(Dataset entries)
┄┄┄┄┄┄┄┄┄┄┄┄┄┄┄┄┄┄┄┄

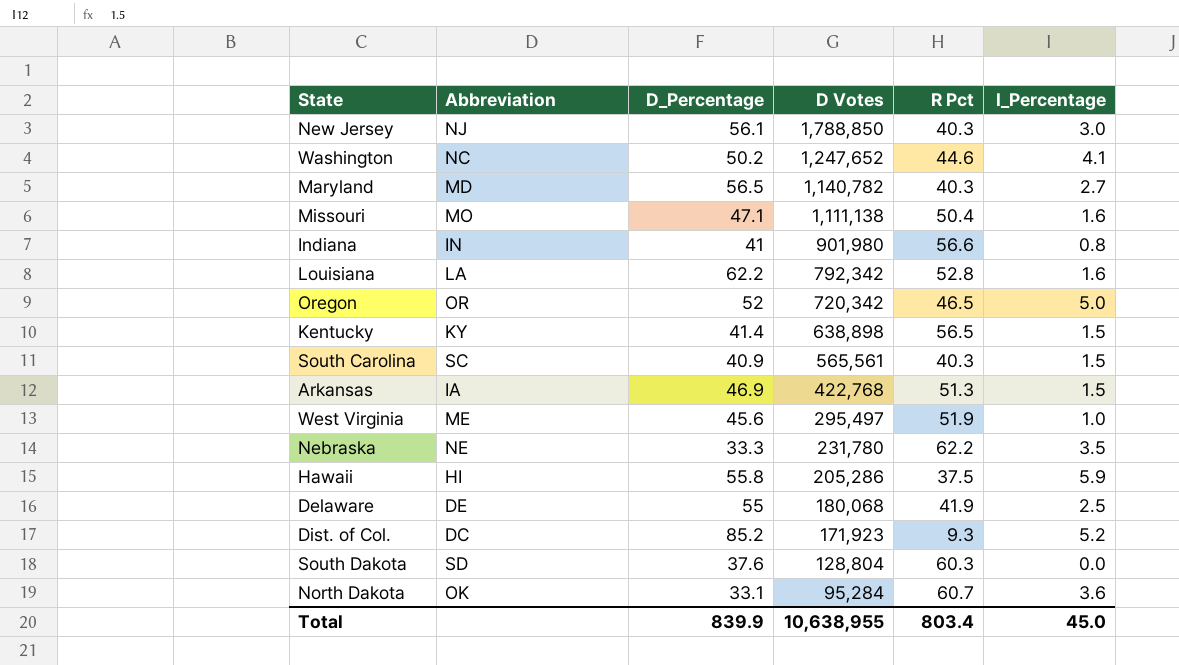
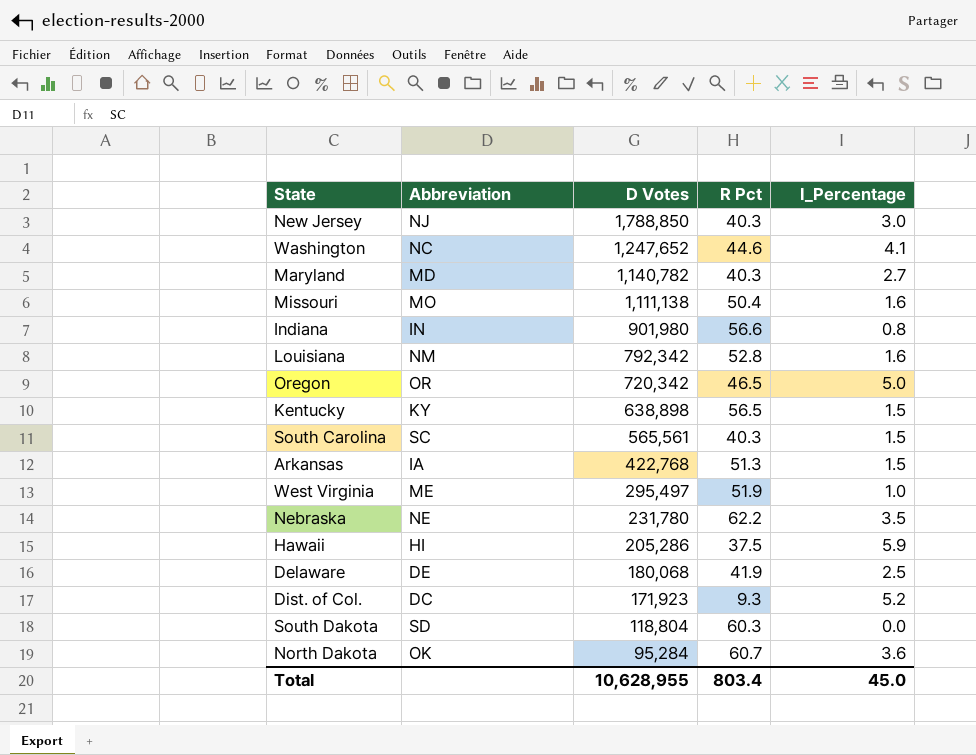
column D_Percentage | position: 3 -> none
Louisiana | Abbreviation: LA -> NM
South Dakota | D Votes: 128,804 -> 118,804
Total | D Votes: 10,638,955 -> 10,628,955

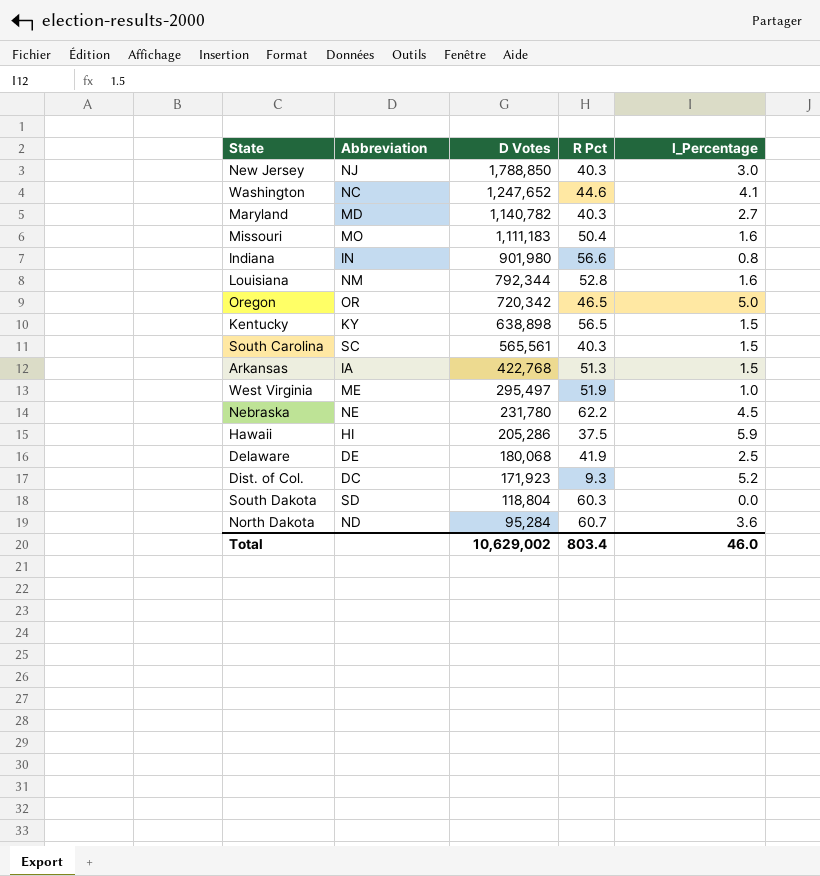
Missouri | D Votes: 1,111,138 -> 1,111,183
Louisiana | D Votes: 792,342 -> 792,344
Nebraska | I_Percentage: 3.5 -> 4.5
North Dakota | Abbreviation: OK -> ND
Total | D Votes: 10,628,955 -> 10,629,002
Total | I_Percentage: 45.0 -> 46.0

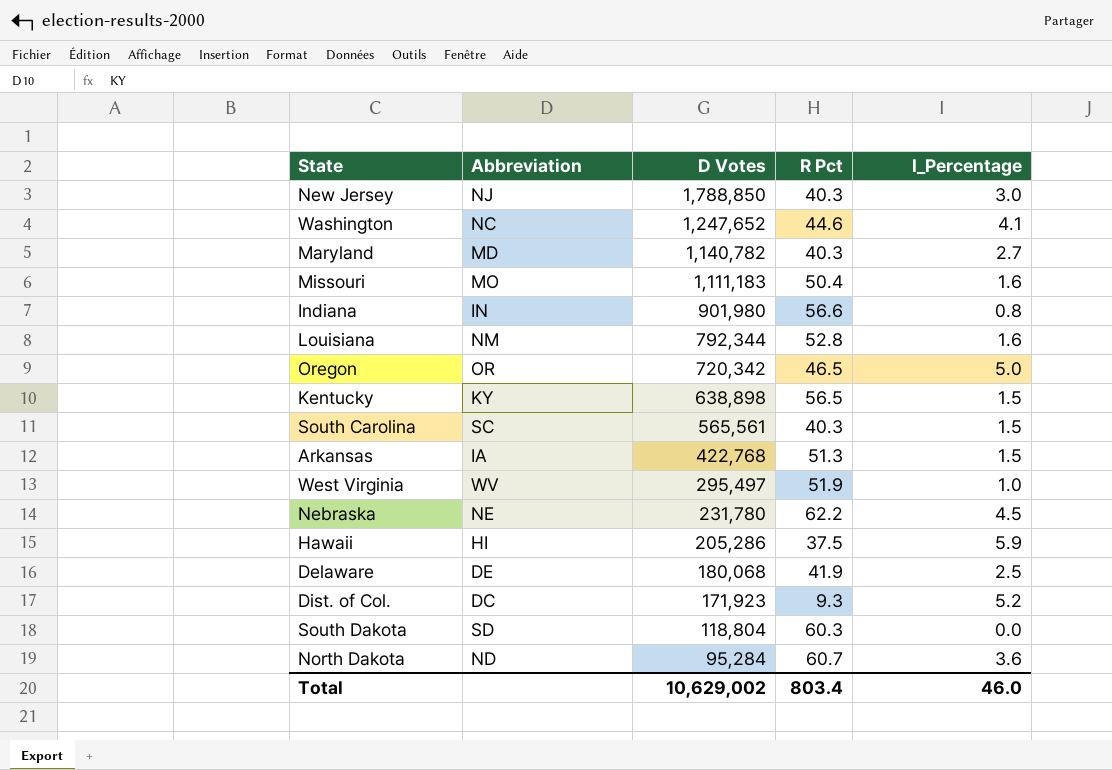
West Virginia | Abbreviation: ME -> WV

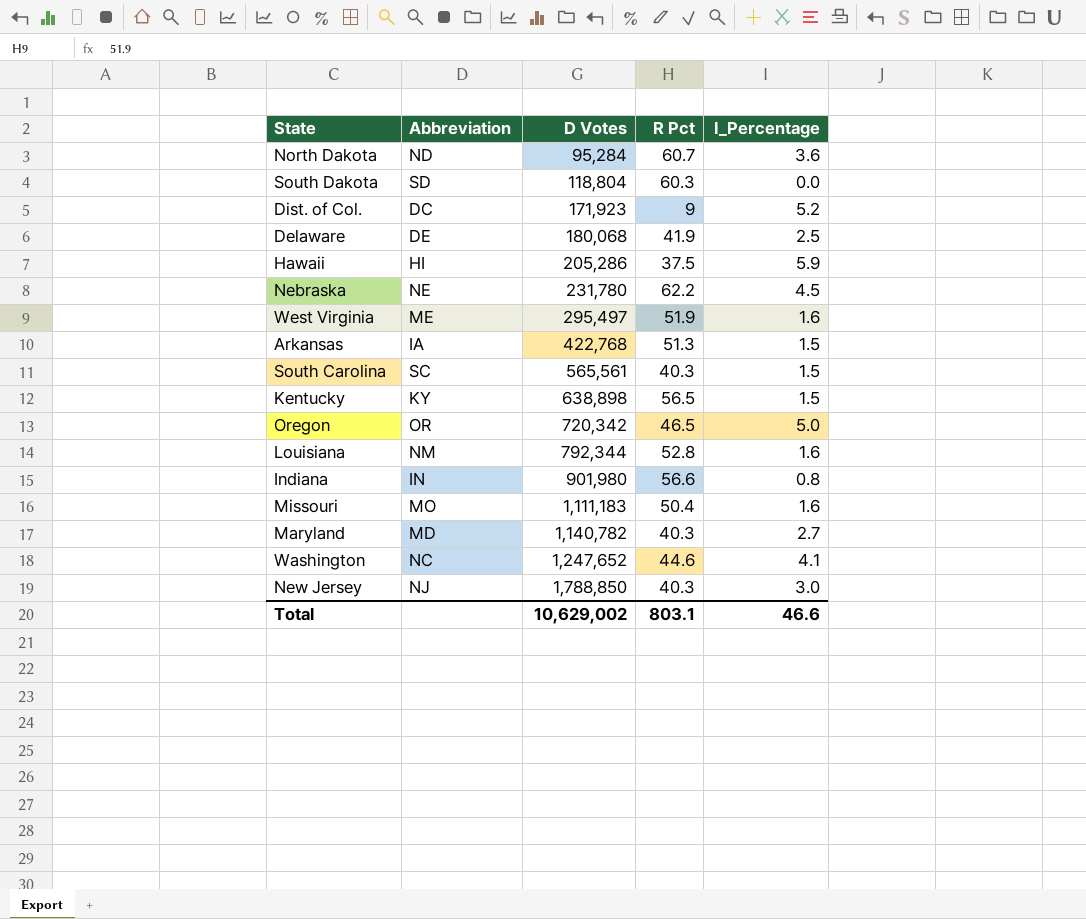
row order: D Votes descending -> D Votes ascending
Dist. of Col. | R Pct: 9.3 -> 9
West Virginia | Abbreviation: WV -> ME
West Virginia | I_Percentage: 1.0 -> 1.6
Total | R Pct: 803.4 -> 803.1
Total | I_Percentage: 46.0 -> 46.6

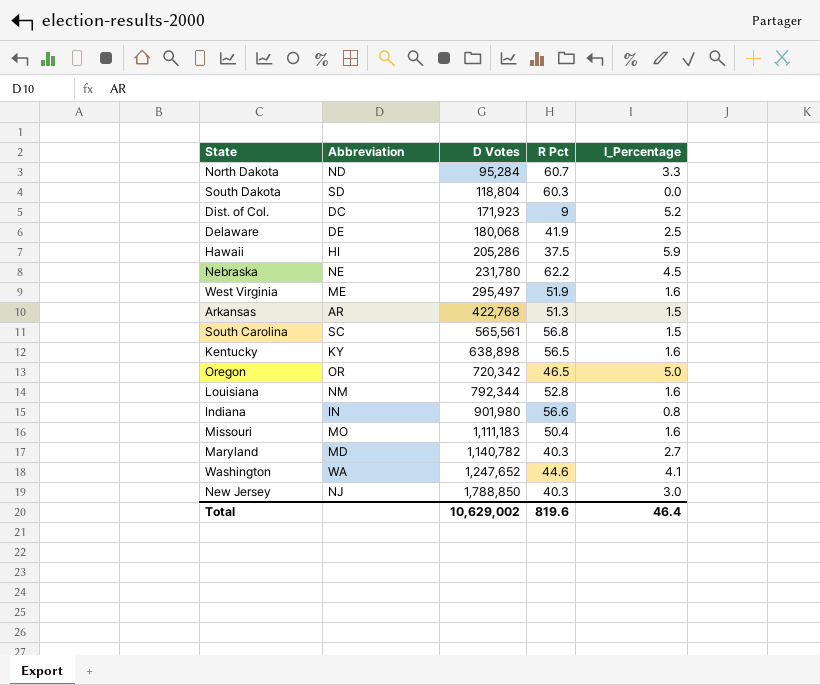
North Dakota | I_Percentage: 3.6 -> 3.3
Arkansas | Abbreviation: IA -> AR
South Carolina | R Pct: 40.3 -> 56.8
Kentucky | I_Percentage: 1.5 -> 1.6
Washington | Abbreviation: NC -> WA
Total | R Pct: 803.1 -> 819.6
Total | I_Percentage: 46.6 -> 46.4

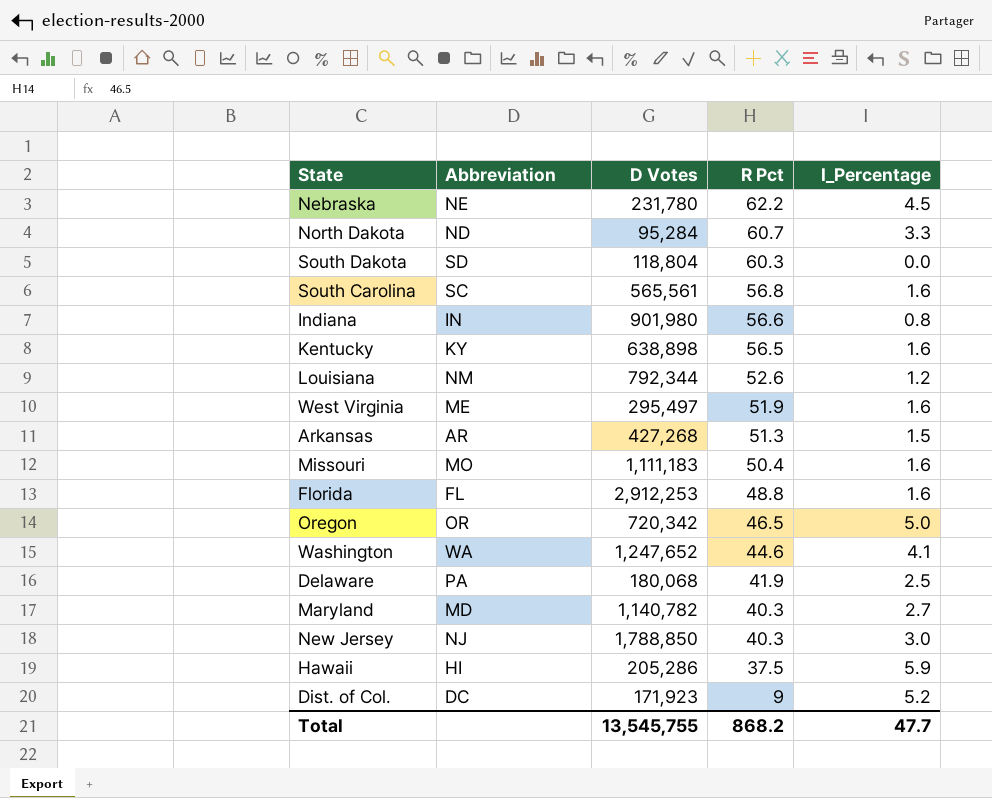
row order: D Votes ascending -> R Pct descending
South Carolina | I_Percentage: 1.5 -> 1.6
Louisiana | R Pct: 52.8 -> 52.6
Louisiana | I_Percentage: 1.6 -> 1.2
Arkansas | D Votes: 422,768 -> 427,268
row Florida: none -> FL | 2,912,253 | 48.8 | 1.6
Delaware | Abbreviation: DE -> PA
Total | D Votes: 10,629,002 -> 13,545,755
Total | R Pct: 819.6 -> 868.2
Total | I_Percentage: 46.4 -> 47.7

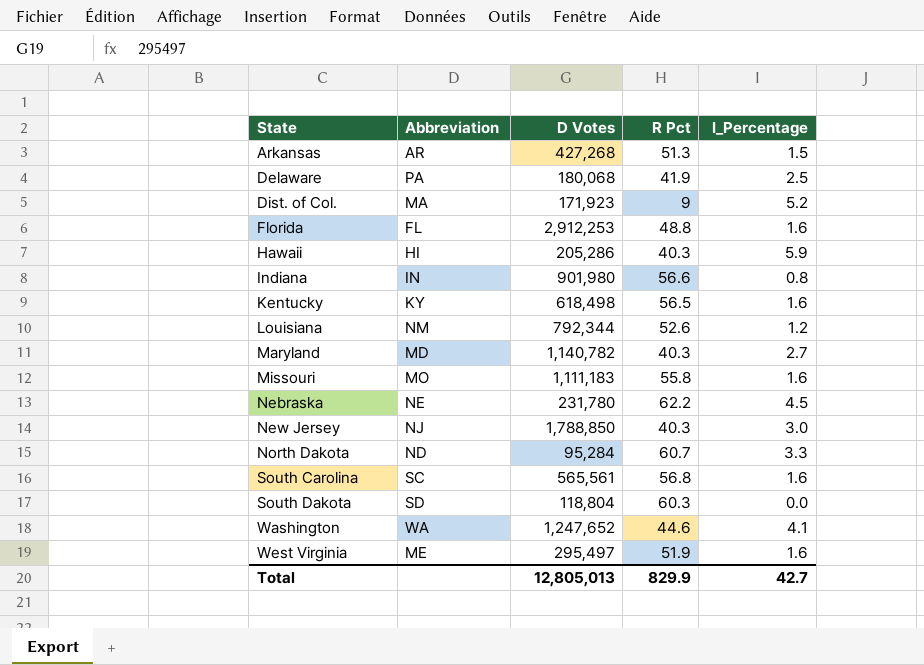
row order: R Pct descending -> State ascending
row Oregon: OR | 720,342 | 46.5 | 5.0 -> none
Dist. of Col. | Abbreviation: DC -> MA
Hawaii | R Pct: 37.5 -> 40.3
Kentucky | D Votes: 638,898 -> 618,498
Missouri | R Pct: 50.4 -> 55.8
Total | D Votes: 13,545,755 -> 12,805,013
Total | R Pct: 868.2 -> 829.9
Total | I_Percentage: 47.7 -> 42.7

┄┄┄┄┄┄┄┄┄┄┄┄┄┄┄┄┄┄┄┄

Lines from the one that contains "Hawaii | R Pct: 37.5 -> 40.3" through the final line of the entries must be duplicated exactly, and no other lines.

Hawaii | R Pct: 37.5 -> 40.3
Kentucky | D Votes: 638,898 -> 618,498
Missouri | R Pct: 50.4 -> 55.8
Total | D Votes: 13,545,755 -> 12,805,013
Total | R Pct: 868.2 -> 829.9
Total | I_Percentage: 47.7 -> 42.7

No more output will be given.